The financing structure used in the remaining lease arrangement qualifies as a silo of a variable interest entity and, therefore, is accounted for under Financial Accounting Standards Board (FASB) Interpretation No. 46, “Consolidation of Variable Interest Entities – an interpretation of ARB No. 51” (FIN 46), and its subsequent revision FIN 46R.
As of June 30, 2008, the consolidated silo included in the Company’s condensed financial statements had a net property balance of $17,219, long-term debt of $27,715, and a minority interest of $1,005. At December 31, 2007, the consolidated silo included in the Company’s financial statements had a net property balance of $17,203, long-term debt of $27,715, and a minority interest of $1,005.
Under the terms of the lease arrangement, the Company’s maximum exposure to loss at June 30, 2008 and December 31, 2007, in respect of the properties subject to the lease arrangement, is $24,412, the amount guaranteed by the Company as the residual fair value of the property.
On July 23, 2008 the Company renewed the lease for an additional five-year term. The lease renewal was executed subsequent to date of the Company’s condensed consolidated financial statements as of and for the six months ended June 30, 2008, but prior to their issuance. The debt associated with the lease renewal was classified as long-term debt at June 30, 2008.
New Accounting Pronouncements
The FASB issued SFAS No. 163, “Accounting for Financial Guarantee Insurance Contracts –an interpretation of FASB Statement No. 60” (SFAS 163), in May 2008. SFAS 163 is primarily directed at the insurance industry and, therefore, the Company does not expect that the adoption of SFAS 163 will have a material impact on its consolidated financial statements.

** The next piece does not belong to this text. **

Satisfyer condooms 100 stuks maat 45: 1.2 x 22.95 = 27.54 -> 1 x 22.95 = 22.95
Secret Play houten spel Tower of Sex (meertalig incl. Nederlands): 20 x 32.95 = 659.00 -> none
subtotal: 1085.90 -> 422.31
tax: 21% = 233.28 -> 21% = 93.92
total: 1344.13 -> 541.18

The FASB issued SFAS No. 162, “Hierarchy of Generally Accepted Accounting Principles” (SFAS 162), in May 2008. SFAS 162 identifies the sources of accounting principles and the framework for selecting the principles used in the preparation of financial statements of nongovernmental entities that are presented in conformity with generally accepted accounting principles (GAAP) in the United States (the GAAP hierarchy). The Company does not expect that SFAS 162 will result in a change in its current practices.

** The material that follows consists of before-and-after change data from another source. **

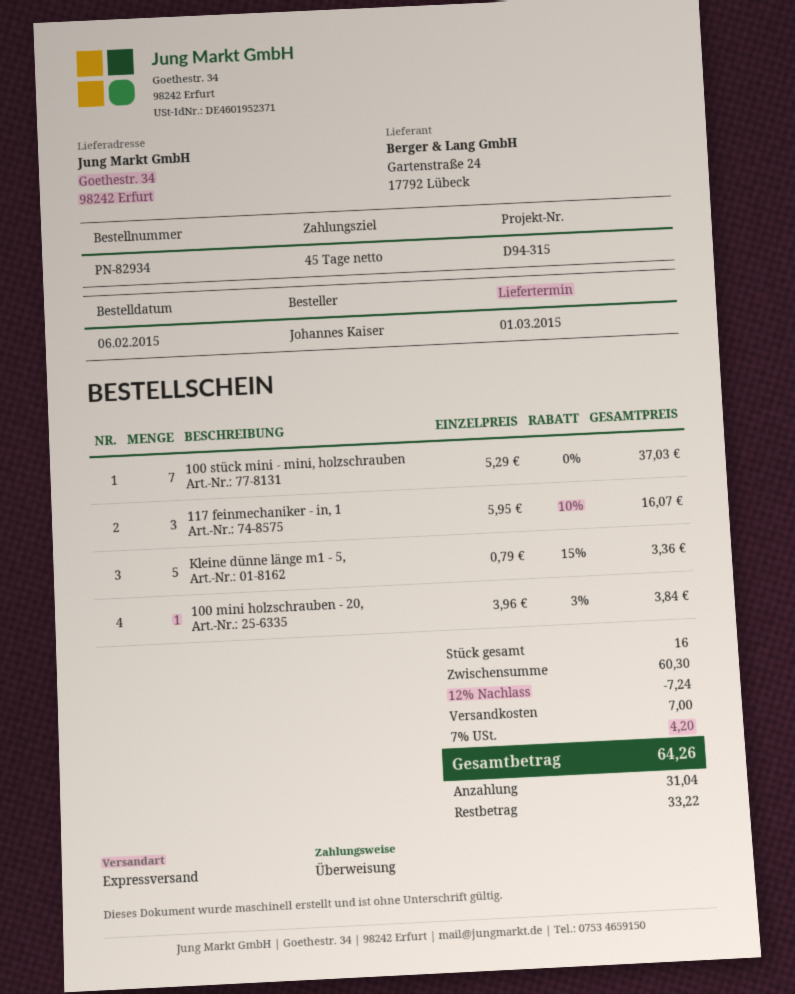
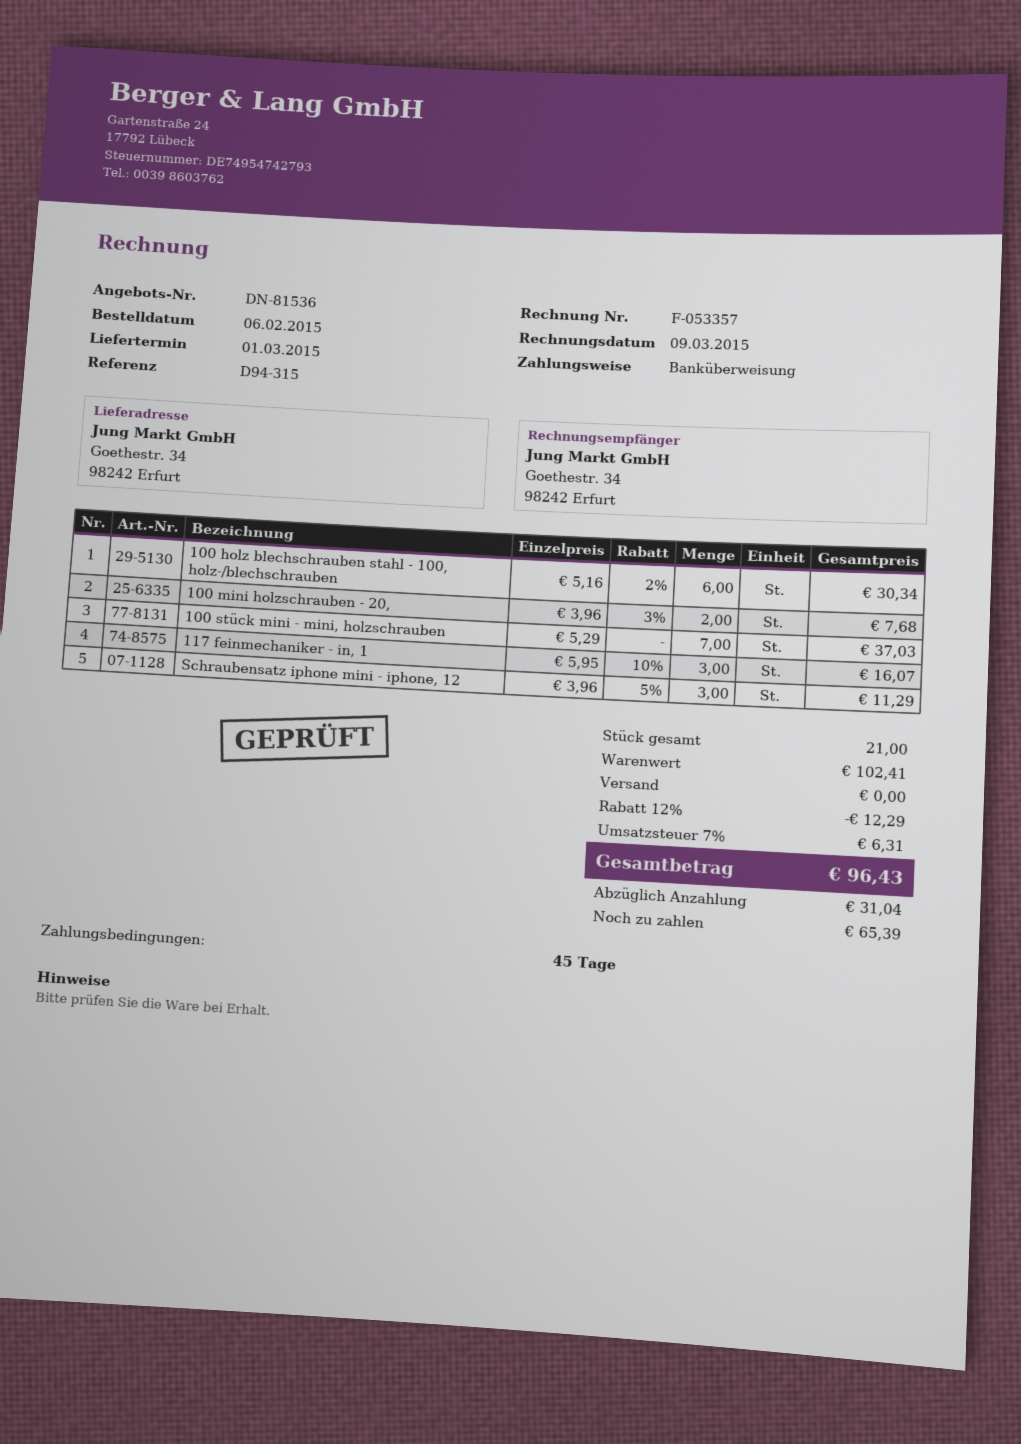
Kleine dünne länge m1 - 5,: 5 x 0.79 - 15% = 3.36 -> none
100 mini holzschrauben - 20,: 1 x 3.96 - 3% = 3.84 -> 2 x 3.96 - 3% = 7.68
100 holz blechschrauben stahl - 100, holz-/blechschrauben: none -> 6 x 5.16 - 2% = 30.34
Schraubensatz iphone mini - iphone, 12: none -> 3 x 3.96 - 5% = 11.29
total quantity: 16 -> 21
subtotal: 60.30 -> 102.41
discount: 12% = 7.24 -> 12% = 12.29
shipping: 7.00 -> 0.00
tax: 7% = 4.20 -> 7% = 6.31
total: 64.26 -> 96.43
balance: 33.22 -> 65.39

The FASB issued SFAS No. 161, “Disclosures about Derivative Instruments and Hedging Activities” (SFAS 161), in March 2008. SFAS 161 amends SFAS No. 133, “Accounting for Derivative Instruments and Hedging Activities” (SFAS 133), and requires expanded disclosures about the Company’s derivative instruments and hedging activities, but does not change the scope of SFAS 133. SFAS 161 also amends SFAS No.107, “Disclosures about Fair Value of Financial Instruments” (SFAS 107), by clarifying that derivative instruments are subject to the concentration-of-credit-risk disclosures of SFAS 107. SFAS 161 is effective for financial statements issued for fiscal years and interim periods beginning after November 15, 2008, with early application encouraged. The Company does not expect SFAS 161 to have a significant impact on its financial statements because of the Company’s limited use of derivativ e instruments and hedging activities.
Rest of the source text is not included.